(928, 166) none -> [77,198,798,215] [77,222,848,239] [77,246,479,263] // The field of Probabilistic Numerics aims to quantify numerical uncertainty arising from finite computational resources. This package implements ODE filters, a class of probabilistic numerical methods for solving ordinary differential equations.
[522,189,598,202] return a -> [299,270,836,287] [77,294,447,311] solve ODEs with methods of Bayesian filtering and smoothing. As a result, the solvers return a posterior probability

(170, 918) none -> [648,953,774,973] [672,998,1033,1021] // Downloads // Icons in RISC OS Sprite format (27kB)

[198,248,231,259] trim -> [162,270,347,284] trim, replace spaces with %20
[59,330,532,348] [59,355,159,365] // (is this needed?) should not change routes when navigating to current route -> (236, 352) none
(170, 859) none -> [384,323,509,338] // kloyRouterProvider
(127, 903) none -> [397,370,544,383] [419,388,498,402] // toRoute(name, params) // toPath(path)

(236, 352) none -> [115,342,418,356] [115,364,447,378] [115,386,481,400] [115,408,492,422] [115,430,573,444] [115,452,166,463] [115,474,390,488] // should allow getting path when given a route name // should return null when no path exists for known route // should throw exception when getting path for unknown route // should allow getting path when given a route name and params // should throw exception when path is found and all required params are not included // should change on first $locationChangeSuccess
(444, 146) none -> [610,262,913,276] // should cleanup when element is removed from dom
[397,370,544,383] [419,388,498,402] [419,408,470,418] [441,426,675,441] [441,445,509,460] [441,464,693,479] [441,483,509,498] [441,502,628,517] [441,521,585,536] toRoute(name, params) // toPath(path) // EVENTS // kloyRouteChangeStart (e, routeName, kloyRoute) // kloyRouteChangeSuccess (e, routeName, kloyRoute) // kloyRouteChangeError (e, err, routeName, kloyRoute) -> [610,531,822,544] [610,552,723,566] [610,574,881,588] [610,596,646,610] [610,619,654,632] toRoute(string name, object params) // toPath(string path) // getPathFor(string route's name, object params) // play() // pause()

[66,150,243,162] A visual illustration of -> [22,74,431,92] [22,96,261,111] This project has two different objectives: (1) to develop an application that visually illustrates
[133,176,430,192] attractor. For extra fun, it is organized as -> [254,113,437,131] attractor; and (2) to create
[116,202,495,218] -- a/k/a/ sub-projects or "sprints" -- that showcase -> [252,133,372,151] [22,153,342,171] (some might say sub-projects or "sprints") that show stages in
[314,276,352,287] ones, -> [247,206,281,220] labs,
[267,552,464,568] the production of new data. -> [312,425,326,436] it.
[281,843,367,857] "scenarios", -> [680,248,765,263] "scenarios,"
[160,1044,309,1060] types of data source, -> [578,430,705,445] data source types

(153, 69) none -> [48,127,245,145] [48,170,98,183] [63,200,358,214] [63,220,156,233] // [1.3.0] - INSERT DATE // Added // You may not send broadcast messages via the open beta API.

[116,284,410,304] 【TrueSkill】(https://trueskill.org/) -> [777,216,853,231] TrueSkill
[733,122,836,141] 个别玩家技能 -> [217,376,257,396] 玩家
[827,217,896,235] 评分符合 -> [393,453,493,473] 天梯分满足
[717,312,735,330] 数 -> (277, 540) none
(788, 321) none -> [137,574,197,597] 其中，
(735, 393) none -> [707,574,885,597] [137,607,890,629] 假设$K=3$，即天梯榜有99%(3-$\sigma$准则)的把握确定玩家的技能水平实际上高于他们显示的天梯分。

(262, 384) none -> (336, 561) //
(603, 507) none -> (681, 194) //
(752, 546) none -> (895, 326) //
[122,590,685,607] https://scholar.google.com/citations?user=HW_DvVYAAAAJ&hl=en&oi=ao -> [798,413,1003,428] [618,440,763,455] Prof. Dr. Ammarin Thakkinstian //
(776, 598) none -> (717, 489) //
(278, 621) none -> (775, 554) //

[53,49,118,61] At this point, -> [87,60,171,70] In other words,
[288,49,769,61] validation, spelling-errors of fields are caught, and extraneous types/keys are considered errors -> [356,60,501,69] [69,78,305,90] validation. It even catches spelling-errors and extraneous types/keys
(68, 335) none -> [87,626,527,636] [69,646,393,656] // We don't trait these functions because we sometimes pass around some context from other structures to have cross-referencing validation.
──────
■ TRY IT: The answer is the lines above between the line holding "[267,552,464,568] the production" and the line holding "[160,1044,309,1060] types of", inclusive, each written out exactly, and no others.

■ YOUR SOLUTION:
[267,552,464,568] the production of new data. -> [312,425,326,436] it.
[281,843,367,857] "scenarios", -> [680,248,765,263] "scenarios,"
[160,1044,309,1060] types of data source, -> [578,430,705,445] data source types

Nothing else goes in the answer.